Глава сороковая
Очень хотел бы сказать, что первая ночь в тюремной камере прошла как в бреду и я почти не помню деталей.
Но нет, ничего подобного. Я запомнил все до последней мелочи и сомневаюсь, что мне когда-либо суждено это забыть.
Более всего мучила жажда. По крайней мере в первую ночь. В горле стояла сушь, как в Сахаре. Кроме того, оно, казалось, сузилось до диаметра трубочки для коктейлей. Но жажда пожирала меня также и изнутри, и я не мог отделаться от мысли, что мои внутренние органы с каждой минутой все больше усыхают и уменьшаются. Не говорю уже о том, что всю ночь меня атаковали невиданных размеров москиты, а раскормленные крысы то и дело обнюхивали мою плоть, проверяя, жив ли я еще или уже умер.
По-прежнему сильно болели голова и ребра, и эта мучительная пульсирующая боль отдавалась толчками в мозгу и груди, как если бы у меня в организме включили некий болевой метроном. Но худшее заключалось в том, что мной овладевало сильнейшее чувство отчаяния и безысходности. Я как мог боролся с ним, но временами думал, что стоит мне только задремать, как со мной произойдет нечто ужасное: возможно даже, умру во сне, или меня придушит кто-нибудь из местных обитателей.
Дома мне приходилось читать статьи, которые публиковала организация «Хьюман райт уотч», боровшаяся за гражданские права, и я знал кое-что о такого рода тюрьмах. Но одно дело читать, и совсем другое — испытывать тяготы варварского тюремного заключения на собственной шкуре. Разница, как вы понимаете, огромная. Так что эту ночь можно с полным на то правом назвать одной из самых ужасных в моей жизни, если не самой ужасной. А мне, поверьте, приходилось переживать страшные ночи, когда, к примеру, я находился в замкнутом пространстве наедине с такими типами, как Кайл Крейг, Гэри Сонеджи и Казанова.
Наконец рассвело, о чем просигнализировало зарешеченное окошко на железной двери, напоминавшее мне маленький работающий телевизор.
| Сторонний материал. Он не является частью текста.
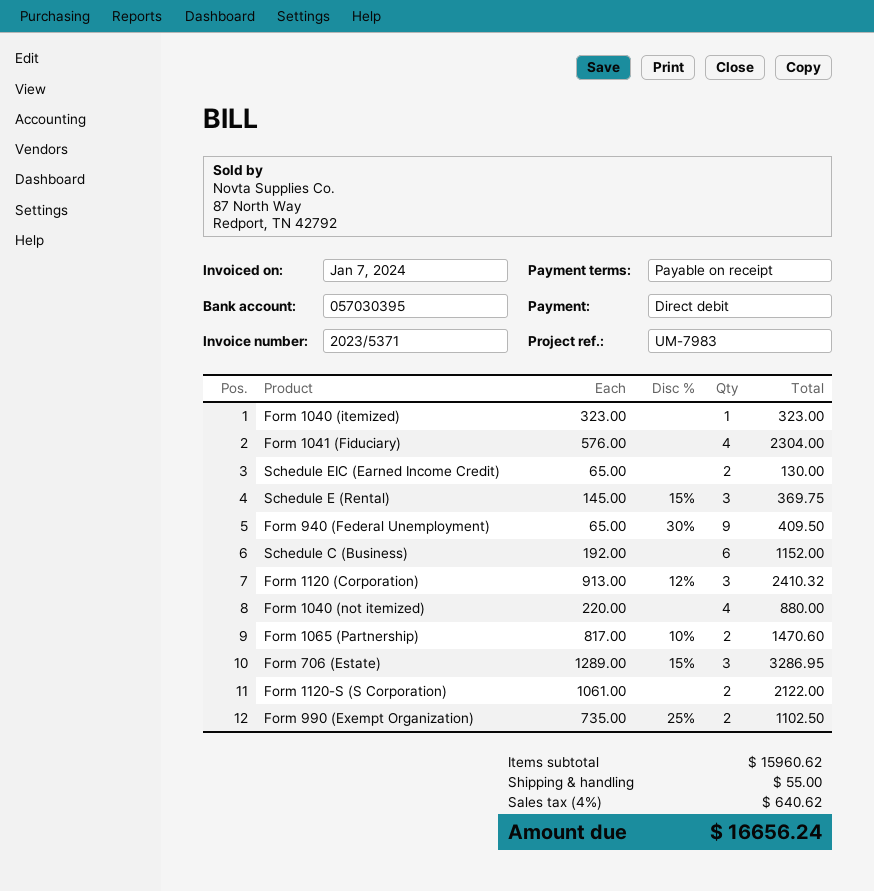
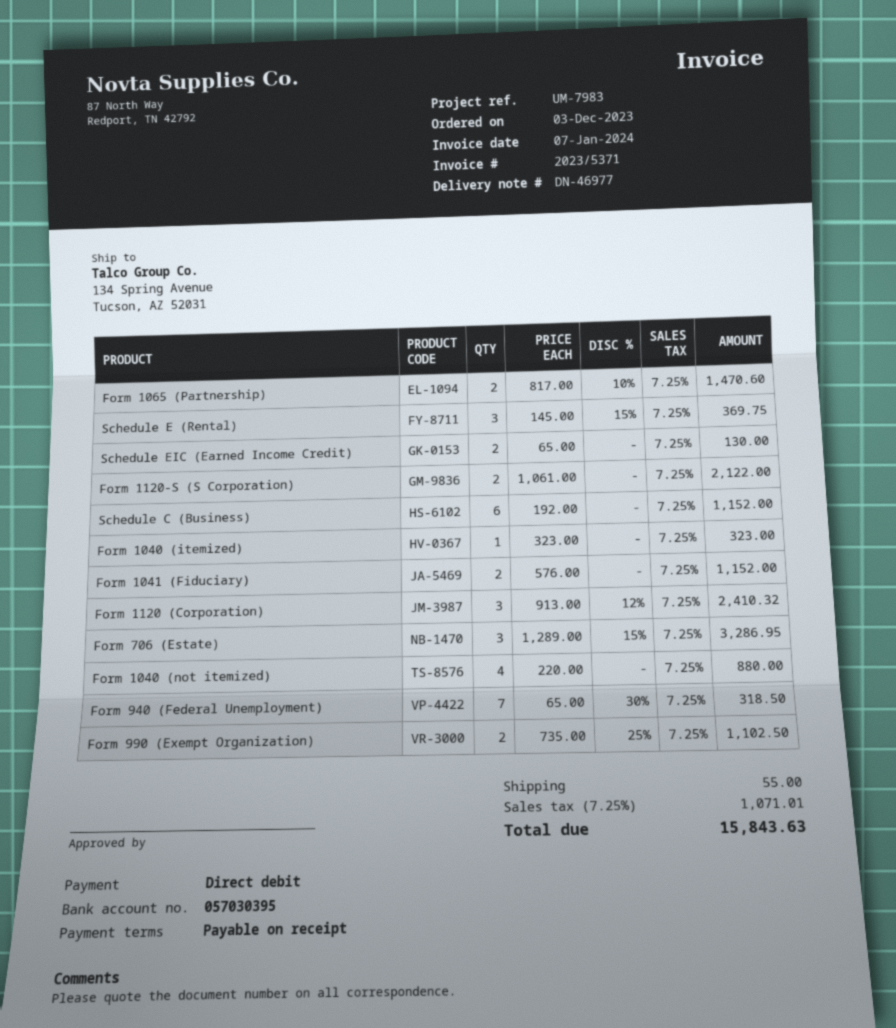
Form 1041 (Fiduciary): 4 x 576.00 = 2304.00 -> 2 x 576.00 = 1152.00
Form 940 (Federal Unemployment): 9 x 65.00 - 30% = 409.50 -> 7 x 65.00 - 30% = 318.50
tax: 4% = 640.62 -> 7.25% = 1071.01
total: 16656.24 -> 15843.63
Видя, как на этом своеобразном экране постепенно меняются и высветляются краски, я вдруг почувствовал, что овладевшее мной мрачное настроение тоже начинает светлеть, и даже ощутил небольшой прилив оптимизма, если, конечно, можно говорить об оптимизме в таких условиях.
Когда мои сокамерники заворочались, закряхтели и стали просыпаться, железная дверь нашей темницы вновь со скрежетом отворилась и в дверном проеме появился силуэт охранника.
Своей жилистой угловатой фигурой он напомнил мне хищного плотоядного кузнечика.
— Кросс! Алекс Кросс! — закричал он. — На выход. Немедленно!
Я приложил немало усилий, чтобы предстать перед ним по возможности в достойном виде, ибо каждое движение давалось мне с большим трудом и отзывалось в избитом теле острой болью. Но я отчасти справился с ней, повинуясь скорее инстинкту, нежели рациональному мышлению, поскольку начал машинально выщипывать с груди волоски, покрытые запекшейся кровью, натекшей из разбитого носа, и одно острое болезненное ощущение несколько приглушило все остальные. По крайней мере мне удалось подняться на ноги, казавшиеся чужими и резиновыми, и преодолеть на них, держа торс прямо и почти не качаясь, расстояние в дюжину футов, отделявшее мое каменное ложе от двери.
Затем я вышел за охранником в коридор. Он повернул направо, и я узрел впереди тупик, вследствие чего все мои надежды, связанные с возможностью выбраться из этого места, рассыпались в прах.
Похоже, мне суждено остаться здесь навсегда.
— Я — американский полицейский, — привычно произнес я, в который уже раз возвращаясь к своей истории. — И прибыл сюда, чтобы расследовать дело об убийстве.
И вдруг меня осенило: уж не по этой ли причине я оказался в ужасной нигерийской тюрьме?